Ein Pils muss frisch sein

Und diese Standards gelten nicht nur für in Deutschland eher außergewöhnliche Sorten wie Stout, Pale Ale oder Sauerbier, sondern auch für Klassiker wie das Pils, des Deutschen liebster Gerstensaft.

„Pils sollte einen schlanken, frischen Charakter besitzen, zudem eine gewisse Hopfenbittere und eine schöne Spritzigkeit“, erläutert Maurer. Kurzum: Es ist feinherb, prickelnd und wunderbar durstlöschend. Der Hochsommer kann kommen.

Experten unter sich: Markus Maurer (links) und Ferdinand Laudage schätzen nicht nur beruflich, sondern auch privat ein gutes Bier.

Experten unter sich: Markus Maurer (links) und Ferdinand Laudage schätzen nicht nur beruflich, sondern auch privat ein gutes Bier. © Michael Schuh

Nachdem die Flasche geöffnet oder das Glas beim Wirt geordert wurde, kann ein jeder Konsument rasch überprüfen, ob denn das Bier in seiner Hand tatsächlich etwas taugt. Ein paar Vorkenntnisse sollte der Biertester zwar besitzen, doch die Formel für solche Verkostungen ist relativ einfach: sehen, riechen, schmecken.
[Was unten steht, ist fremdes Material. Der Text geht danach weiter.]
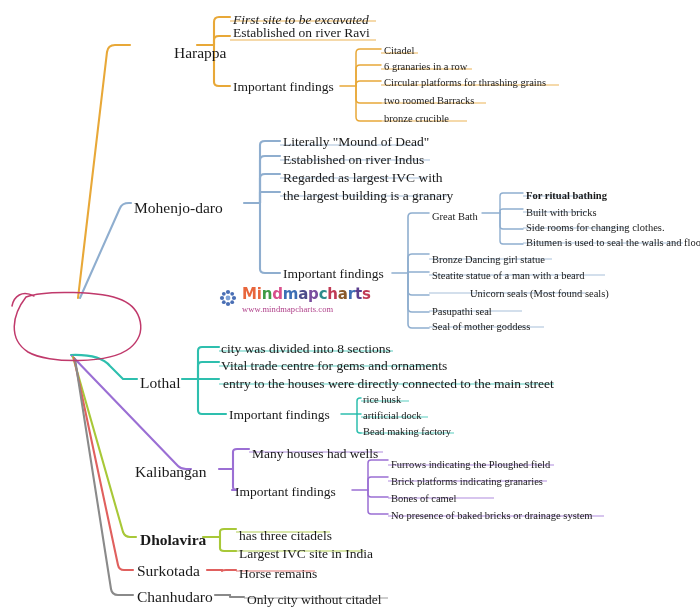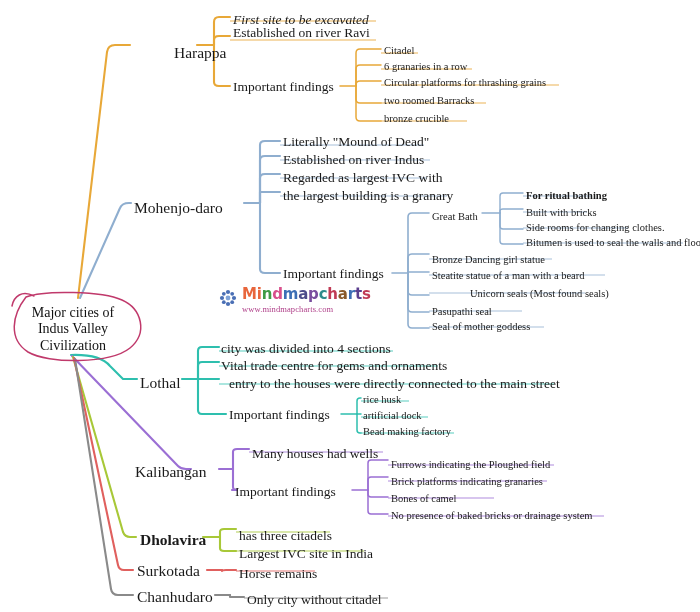--- a/index.html
+++ b/index.html
@@ -178,25 +178,20 @@
     <g stroke="#8A8A8A" stroke-width="1.1" opacity=".85">
       <line x1="244" y1="598" x2="388" y2="598"></line>
     </g>
 
     <g fill="none" stroke="#C0396B" stroke-width="1.5" stroke-linecap="round">
       <path d="M26,297 C12,315 8,339 28,352 C48,364 110,364 130,348 C148,333 142,309 122,300 C102,291 44,290 26,297"></path>
       <path d="M34,296 C22,290 14,296 12,306"></path>
     </g>
   </svg>
 
-  <div id="center-node">
-    <div>Major cities of</div>
-    <div>Indus Valley</div>
-    <div>Civilization</div>
-  </div>
 
   <div id="logo">
     <svg class="mark" viewBox="0 0 20 20">
       <g fill="#4a6fb5">
         <circle cx="10" cy="4" r="2.1"></circle>
           <circle cx="10" cy="16" r="2.1"></circle>
         <circle cx="4" cy="10" r="2.1"></circle>
           <circle cx="16" cy="10" r="2.1"></circle>
         <circle cx="5.8" cy="5.8" r="1.9"></circle>
           <circle cx="14.2" cy="5.8" r="1.9"></circle>
@@ -229,23 +224,23 @@
       <div class="node lvl3" style="left: 526px; top: 191px; font-weight: bold;">For ritual bathing</div>
       <div class="node lvl3" style="left: 526px; top: 208px;">Built with bricks</div>
       <div class="node lvl3" style="left: 526px; top: 223px;">Side rooms for changing clothes.</div>
       <div class="node lvl3" style="left: 526px; top: 238px;">Bitumen is used to seal the walls and floors</div>
       <div class="node lvl3" style="left: 432px; top: 255px;">Bronze Dancing girl statue</div>
       <div class="node lvl3" style="left: 432px; top: 271px;">Steatite statue of a man with a beard</div>
       <div class="node lvl3" style="left: 432px; top: 289px; margin-left: 38px;">Unicorn seals (Most found seals)</div>
       <div class="node lvl3" style="left: 432px; top: 307px;">Pasupathi seal</div>
       <div class="node lvl3" style="left: 432px; top: 322px;">Seal of mother goddess</div>
       <div class="node lvl1" style="left: 140px; top: 375px;">Lothal</div>
-      <div class="node lvl2" style="left: 221px; top: 342px;">city was divided into 4 sections</div>
+      <div class="node lvl2" style="left: 221px; top: 342px;">city was divided into 8 sections</div>
       <div class="node lvl2" style="left: 221px; top: 359px;">Vital trade centre for gems and ornaments</div>
-      <div class="node lvl2" style="left: 229px; top: 377px;">entry to the houses were directly connected to the main street</div>
+      <div class="node lvl2" style="left: 223px; top: 377px;">entry to the houses were directly connected to the main street</div>
       <div class="node lvl2" style="left: 229px; top: 408px;">Important findings</div>
       <div class="node lvl3" style="left: 363px; top: 395px;">rice husk</div>
       <div class="node lvl3" style="left: 363px; top: 411px;">artificial dock</div>
       <div class="node lvl3" style="left: 363px; top: 427px;">Bead making factory</div>
       <div class="node lvl1" style="left: 135px; top: 464px;">Kalibangan</div>
       <div class="node lvl2" style="left: 252px; top: 447px;">Many houses had wells</div>
       <div class="node lvl2" style="left: 235px; top: 485px;">Important findings</div>
       <div class="node lvl3" style="left: 391px; top: 460px;">Furrows indicating the Ploughed field</div>
       <div class="node lvl3" style="left: 391px; top: 477px;">Brick platforms indicating granaries</div>
       <div class="node lvl3" style="left: 391px; top: 494px;">Bones of camel</div>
Stimmt die Schaumstabilität beim Bier?

Der Blick aufs Bier im Glas gibt schnell Antworten auf die wichtigen Fragen des Lebens: Wie ist die Farbe? Stimmt die Schaumstabilität? Ist die Flüssigkeit filtriert oder nicht?
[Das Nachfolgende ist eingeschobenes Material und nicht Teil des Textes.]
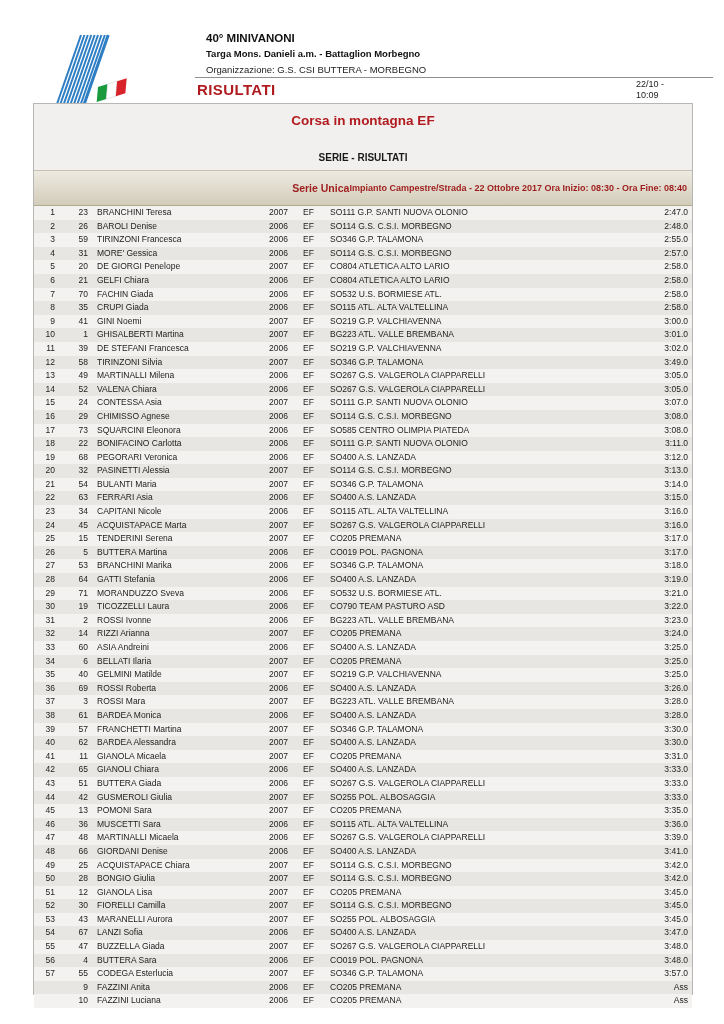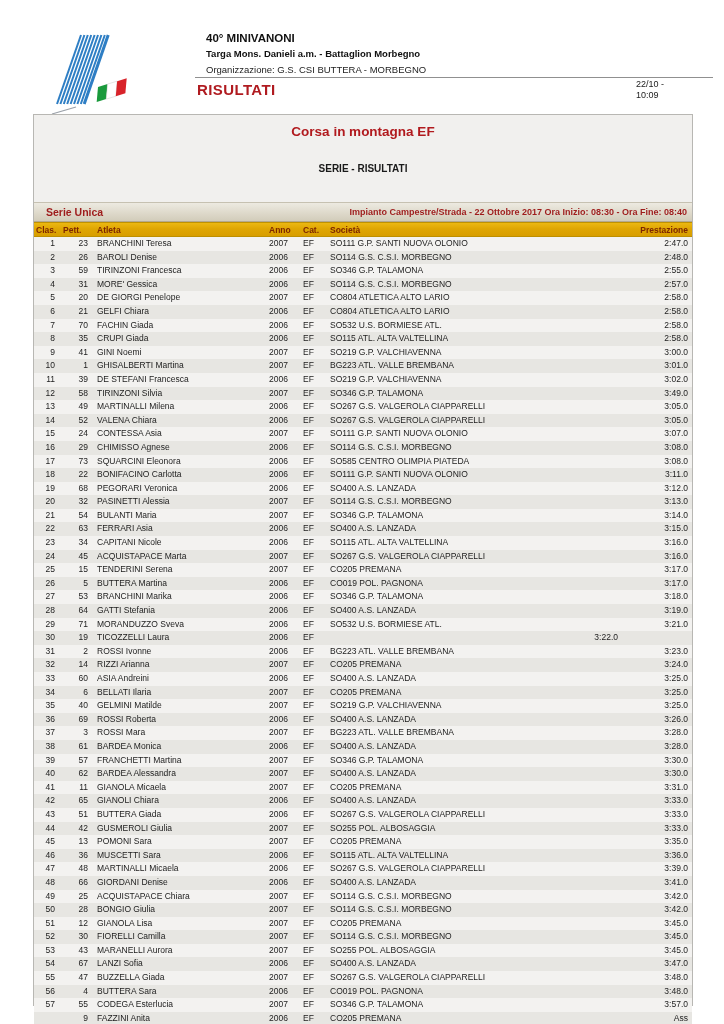--- a/index.html
+++ b/index.html
@@ -15,28 +15,28 @@
   .header-text { position:absolute; left:206px; top:32px; }
   .event-title { font-size:11.5px; font-weight:bold; color:#111; margin-bottom:4px; }
   .event-subtitle { font-size:9.5px; font-weight:bold; color:#111; margin-bottom:5px; }
   .organization { font-size:9.5px; color:#222; }
   .header-rule { position:absolute; left:195px; top:77px; width:518px; height:1px; background:#909090; }
   .results-label { position:absolute; left:197px; top:81px; font-size:15px; font-weight:bold; color:#b01b20; letter-spacing:.4px; }
   .timestamp { position:absolute; left:636px; top:79px; font-size:9px; line-height:10.5px; color:#222; }
 
   
   .panel {
-    position:absolute; left:33px; top:114px; width:660px; height:892px;
+    position:absolute; left:33px; top:103px; width:660px; height:892px;
     background:#f1f0ee; border:1px solid #b8b7b3; box-sizing:border-box;
   }
   .race-title { margin-top:9px; text-align:center; font-size:13.5px; font-weight:bold; color:#b11a1e; }
   .section-title { margin-top:24px; text-align:center; font-size:10px; font-weight:bold; color:#1a1a1a; }
 
   .serie-band {
-    margin-top:28px; height:20px; display:flex; justify-content:space-between; align-items:center;
+    margin-top:7px; height:36px; display:flex; justify-content:flex-end; align-items:center;
     background:linear-gradient(180deg,#edeae1 0%, #ddd8c9 60%, #d2ccba 100%);
     border-top:1px solid #c6c1b1; border-bottom:1px solid #b3a98f; box-sizing:border-box;
   }
   .serie-name { font-size:10.5px; font-weight:bold; color:#9e1c1c; padding-left:12px; }
   .serie-details { font-size:9px; font-weight:bold; color:#9e1c1c; padding-right:5px; }
 
   .grid { display:grid; grid-template-columns:24px 33px 176px 33px 30px 292px 1fr; }
 
   .thead {
     height:15px; line-height:15px; font-size:8.5px; font-weight:bold; color:#7d2600;
@@ -106,29 +106,20 @@
 
   <div class="panel">
     <div class="race-title">Corsa in montagna EF</div>
     <div class="section-title">SERIE - RISULTATI</div>
 
     <div class="serie-band">
       <span class="serie-name">Serie Unica</span>
       <span class="serie-details">Impianto Campestre/Strada - 22 Ottobre 2017 Ora Inizio: 08:30 - Ora Fine: 08:40</span>
     </div>
 
-    <div class="thead grid">
-      <div class="th th-pos">Clas.</div>
-      <div class="th th-bib">Pett.</div>
-      <div class="th th-name">Atleta</div>
-      <div class="th th-year">Anno</div>
-      <div class="th th-cat">Cat.</div>
-      <div class="th th-club">Società</div>
-      <div class="th th-time">Prestazione</div>
-    </div>
 
     <div>
         <div class="trow grid">
           <div class="cell c-pos">1</div>
           <div class="cell c-bib">23</div>
           <div class="cell c-name">BRANCHINI Teresa</div>
           <div class="cell c-year">2007</div>
           <div class="cell c-cat">EF</div>
           <div class="cell c-club">SO111 G.P. SANTI NUOVA OLONIO</div>
           <div class="cell c-time">2:47.0</div>
@@ -384,20 +375,21 @@
           <div class="cell c-cat">EF</div>
           <div class="cell c-club">SO532 U.S. BORMIESE ATL.</div>
           <div class="cell c-time">3:21.0</div>
         </div>
         <div class="trow grid alt">
           <div class="cell c-pos">30</div>
           <div class="cell c-bib">19</div>
           <div class="cell c-name">TICOZZELLI Laura</div>
           <div class="cell c-year">2006</div>
           <div class="cell c-cat">EF</div>
+          <div class="cell c-club">CO790 TEAM PASTURO ASD</div>
           <div class="cell c-time">3:22.0</div>
         </div>
         <div class="trow grid">
           <div class="cell c-pos">31</div>
           <div class="cell c-bib">2</div>
           <div class="cell c-name">ROSSI Ivonne</div>
           <div class="cell c-year">2006</div>
           <div class="cell c-cat">EF</div>
           <div class="cell c-club">BG223 ATL. VALLE BREMBANA</div>
           <div class="cell c-time">3:23.0</div>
Die Stil-Richtlinien lassen nämlich wenig Spielraum: So muss es sich beim Pils um ein schlankes, trockenes, untergäriges und bitteres Bier mit ausgezeichneter Schaumstabilität und einem eleganten blumigen Hopfenaroma handeln. Aha. Außerdem sollte es knackig, klar und erfrischend sein. Doch damit nicht genug, weiß Maurer: „Wichtig ist auch ein harmonisches Gesamtbild.“

Bier in grünen Flaschen hat ein Problem

Hat das Auge sein Urteil gefällt, kommt die Nase ins Spiel. Zugegeben: Um Hopfencharakteristik, Säure, spezielle Zutaten oder Fehlaromen zu erschnüffeln, bedarf es gewisser Grundlagen, die sich der Kenner in spe beispielsweise bei Bierseminaren aneignen kann.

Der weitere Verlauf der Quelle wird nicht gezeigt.